Wastelands, barrens, brownfields, intermittent spaces, spontaneous nature, no-man-lands, Brachen (German), jäätmaad, tühermaad (Estonian), пустыри (Russian) – these are only some of the names used for the urban ostensibly empty spaces. The mere definition of the most of these terms presupposes uselessness, object of no interest, irrelevancy. And yet, wastelands are gaining popularity in the urban discourse and are becoming an inevitable object of discussion for city planners, urban ecologists, architects and municipalities. The meaning of the term varies across cultures: the English term barrens refers to the land unable to produce plants or fruit, infertile (Cambridge Dictionary), whereas Estonian tühermaa is an empty, unused, left-behind space, which leaves us wondering – so, what is it that construes a wasteland? 

 

Wastelands tend to be approached through the dichotomy juxtaposing “desirable natural landscapes” of ecological, economical and aesthetical value versus “undesirable spaces of abandonment” (Gandy 2013), in which the latter are treated as non-places, the sole value of which lies in its potential to be turned into something else. “Utilitarian approaches concerning unproductive places”, as wastelands are often perceived, “and their supposed “emptiness” narrowly frame [these] urban open spaces… as waiting for development.” (Barchetta 2019:177). This concept of “emptiness” commonly adhered to the understanding of wasteland is, in fact, almost never present. As it has been stated already by Aristotle, “nature abhors a vacuum”, and in practice, as to the morphological composition, urban wastelands have often higher diversity than rural landscapes. What makes these sites empty is the human eye, human perception, which has a tendency, as long as the site does not fulfill any functionality from the point of view of a collective human being and is not able to be “consumed”, claims them as wasted and of no use. This anthropocentric attitude gives me a reason to approach wasteland as a form of a social landscape, where human figures in two different ways: as a natural species of the urban ecosystem on one hand, and as a collective entity approaching these sites from the point of commodification in a utilitarian approach.

 

Insects’ Highway

The case study under consideration is the pilot project in progress Insects' Highway (Putuvkaväil), located in the former high-voltage (110 kV) power line air-cable network corridor in Tallinn, which is to be substituted with underground cables. The project is led by the City of Tallinn in cooperation with Tallinn University and EU-funded international project Augmented Urbans focused on resilient urbanism.The territory under the powerlines used to be unreformed state-owned land (reformimata riigi maa, land that has not yet been assigned a use in the Estonian Land reform process) the future of which has not been confirmed yet.
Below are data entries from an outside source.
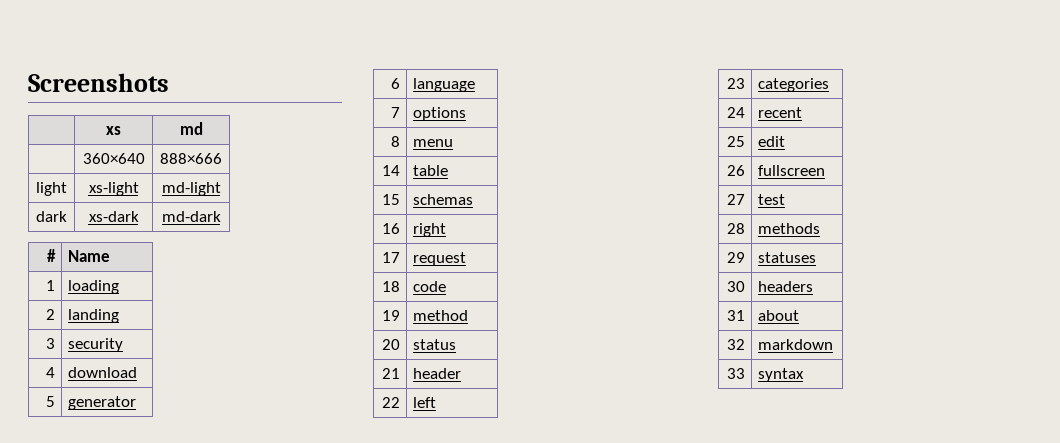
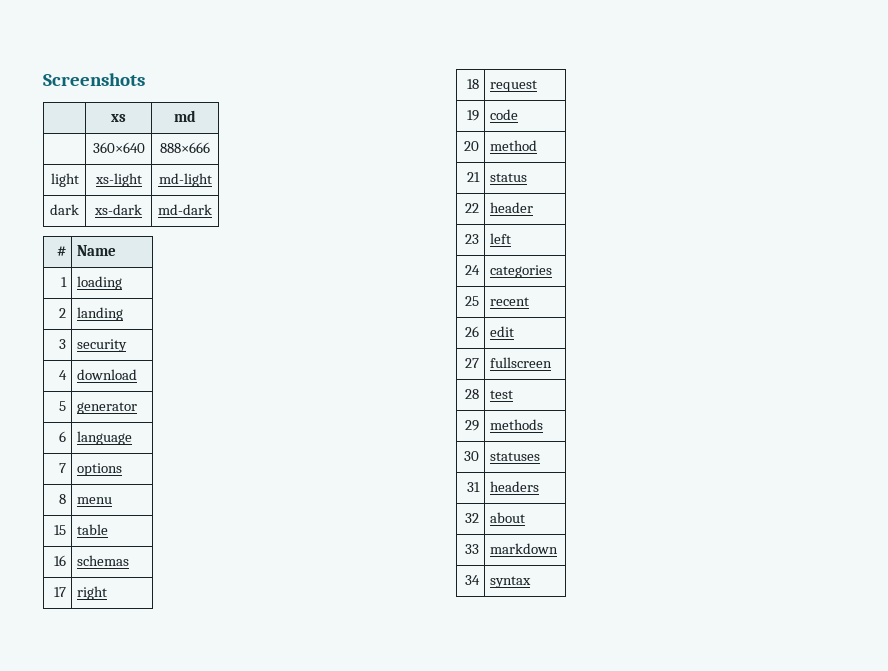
- 14 | table
+ 15 | table
- 15 | schemas
+ 16 | schemas
- 16 | right
+ 17 | right
- 17 | request
+ 18 | request
- 18 | code
+ 19 | code
- 19 | method
+ 20 | method
- 20 | status
+ 21 | status
- 21 | header
+ 22 | header
- 22 | left
+ 23 | left
- 23 | categories
+ 24 | categories
- 24 | recent
+ 25 | recent
- 25 | edit
+ 26 | edit
- 26 | fullscreen
+ 27 | fullscreen
- 27 | test
+ 28 | test
- 28 | methods
+ 29 | methods
- 29 | statuses
+ 30 | statuses
- 30 | headers
+ 31 | headers
- 31 | about
+ 32 | about
- 32 | markdown
+ 33 | markdown
- 33 | syntax
+ 34 | syntax

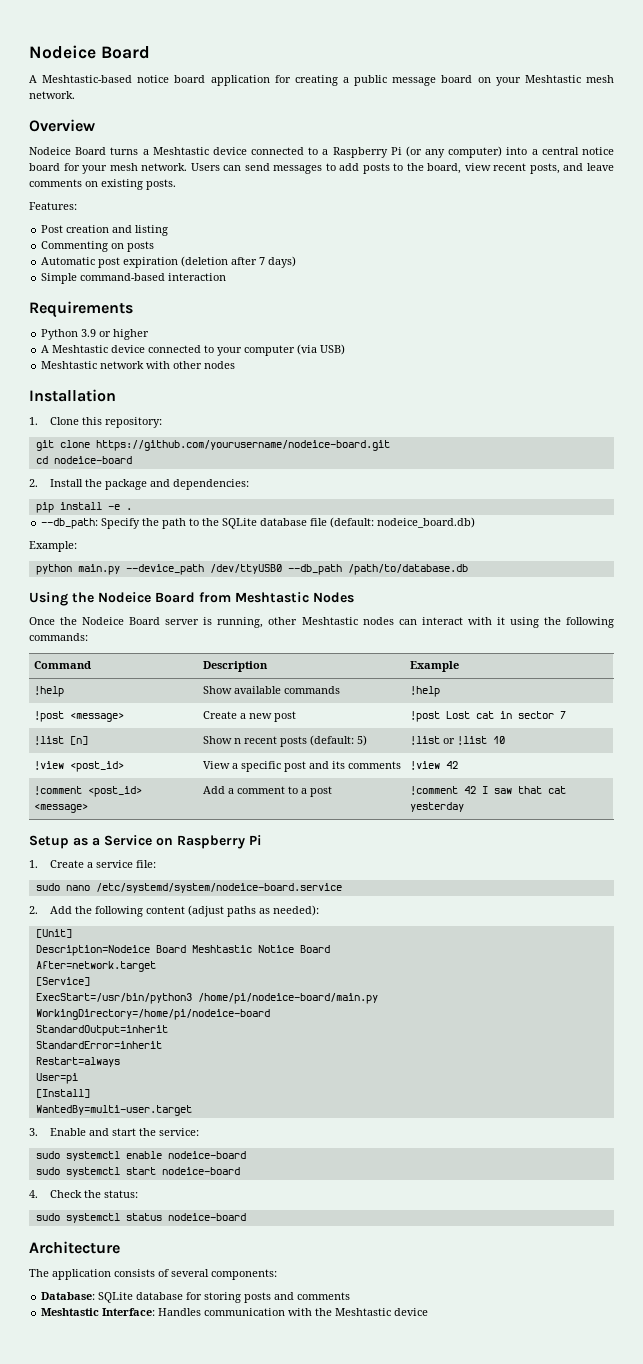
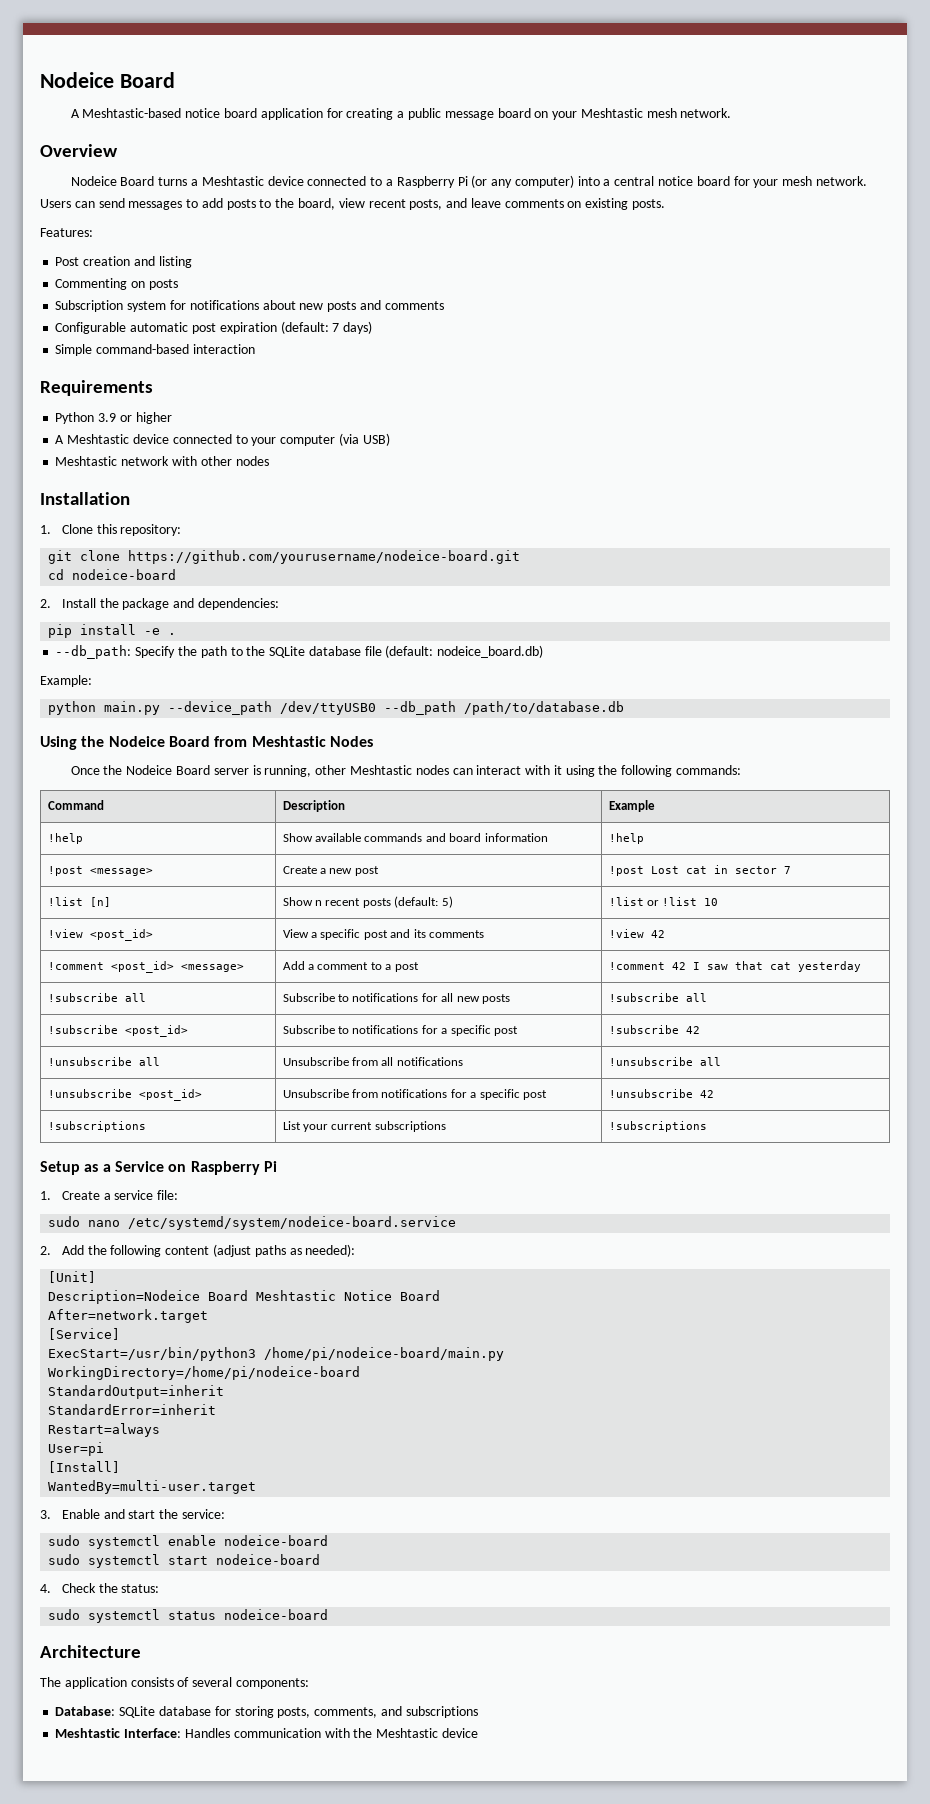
- Automatic post expiration (deletion after 7 days)
+ Subscription system for notifications about new posts and comments
+ Configurable automatic post expiration (default: 7 days)
- !help | Show available commands | !help
+ !help | Show available commands and board information | !help
+ !subscribe all | Subscribe to notifications for all new posts | !subscribe all
+ !subscribe <post_id> | Subscribe to notifications for a specific post | !subscribe 42
+ !unsubscribe all | Unsubscribe from all notifications | !unsubscribe all
+ !unsubscribe <post_id> | Unsubscribe from notifications for a specific post | !unsubscribe 42
+ !subscriptions | List your current subscriptions | !subscriptions
- Database: SQLite database for storing posts and comments
+ Database: SQLite database for storing posts, comments, and subscriptions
The comprehensive plan under development by the Tallinn Urban Planning Department will serve as the basis for municipalization of the area, transferring it into the ownership of the City of Tallinn.

 

The goal of the project, as the name suggests, is to enrich Tallinn’s urban ecosystem by providing pollinator species with a more favorable environment to promote their existence and distribution. “The objective is to keep and enhance the value of the area for pollinators” and to create “a green corridor for wildlife and people” (Leisner A. and Uustal M. 2019).

 

Importance of pollinators  has been a hot topic over the last years, considered to be crucial for preserving and increasing biodiversity in the city, which in the urban context is beneficial not only to the wild species propagation (the plants dependent on pollinators and birds that feed on insects), but also to the garden owners, contributing to greater crops. 90% of flowering plants depend on pollinators for propagation, and the number of pollinators worldwide continues to decrease causing endangerment of multiple species. Insects’ Highway draws on the idea that biodiversity plays not only an important role in the climate-change mitigation process, as urban “green spaces perform important ecosystem services, such as filtering dust, absorbing carbon dioxide from the air and improving air quality”, but “biodiversity also delivers important health benefits. Studies have shown that proximity to trees can reduce the prevalence of childhood asthma and allergies.” (Secretariat of the Convention on Biological Diversity 2012) 


 

Natural Habitat

 

As entomologists have shown (Sõber, Soon, Tiitsaar, Mesipuu 2019) the range of species in the investigated area was evaluated as medium to poor. In the areas with better indicators the number of pollinator species reached 26 (including bees, bumble bees and butterflies), overall there were over 50 different species registered. Despite the name of the project, Insects’ Highway, implying a transition corridor, the analysis showed that far more important was distribution of the sites favorable to pollinators throughout the city and, most importantly, their adjacency to natural sites such as Merimetsa forest. According to the entomologists, adjusting the site to pollinators’ needs requires minimizing human interference by reducing mowing to maximum once a year and abandoning territory “clean-up and refurbishment” works. Such regime would allow pollinators to find shelters for winter in the piles of old leaves or rocks, as well as establishing connectivity to the sites of non urbanized nature. 

 

It seems quite challenging to implement this clear message of “minimizing human interference” while  taking into account the goals of Tallinn city municipality, which sees this project as the means of increasing public space and promoting alternative types of mobility (e.g. cycling etc.) alongside with the growth of real estate and overall Northern Tallinn district’s development. According to the research, compiled by the city planning department, the “objective is to make new public space between two large apartment estates, improve its pedestrian, cyclist’s connectivity with neighboring areas and to build a new tramline for improving public transport with city center” (Semjonova, 2018. 10). This balancing interests of stakeholder groups: insects, locals, municipalities and developers leaves us wondering whose interest, in the end, will be catered to.

metamorphosis of space

As previously established in my project, wastelands are to be approached as socially constructed landscapes, so it would be important to take into consideration historical and geographical peculiarities having influenced the area formation. 

 

Till the beginning of the 20th century the given territory laid just outside the Tallinn city borders being occupied with wetlands and creating hardly-accessible areas, which also gave the name to the future neighborhood subdistricts – Pelgulinn and Pelgurand – a city and shoreside to seek refuge in/to hide in. Among the first residents were outlaws, representatives of opposition to the authority in power, as well as poorer families having difficulties with paying taxes (Dictionary of Estonian Place Names). The connotation of the place name Pelgulinn used to be unarguably derogatory: it literally means “town of refuge” presupposing that the  habitants have something to hide. This historical aspect allows us to bring forward the oppositional character of the urban wasteland, the liminal character of which is quite often marking the border between “us” and “them” and planting the seeds of marginalization.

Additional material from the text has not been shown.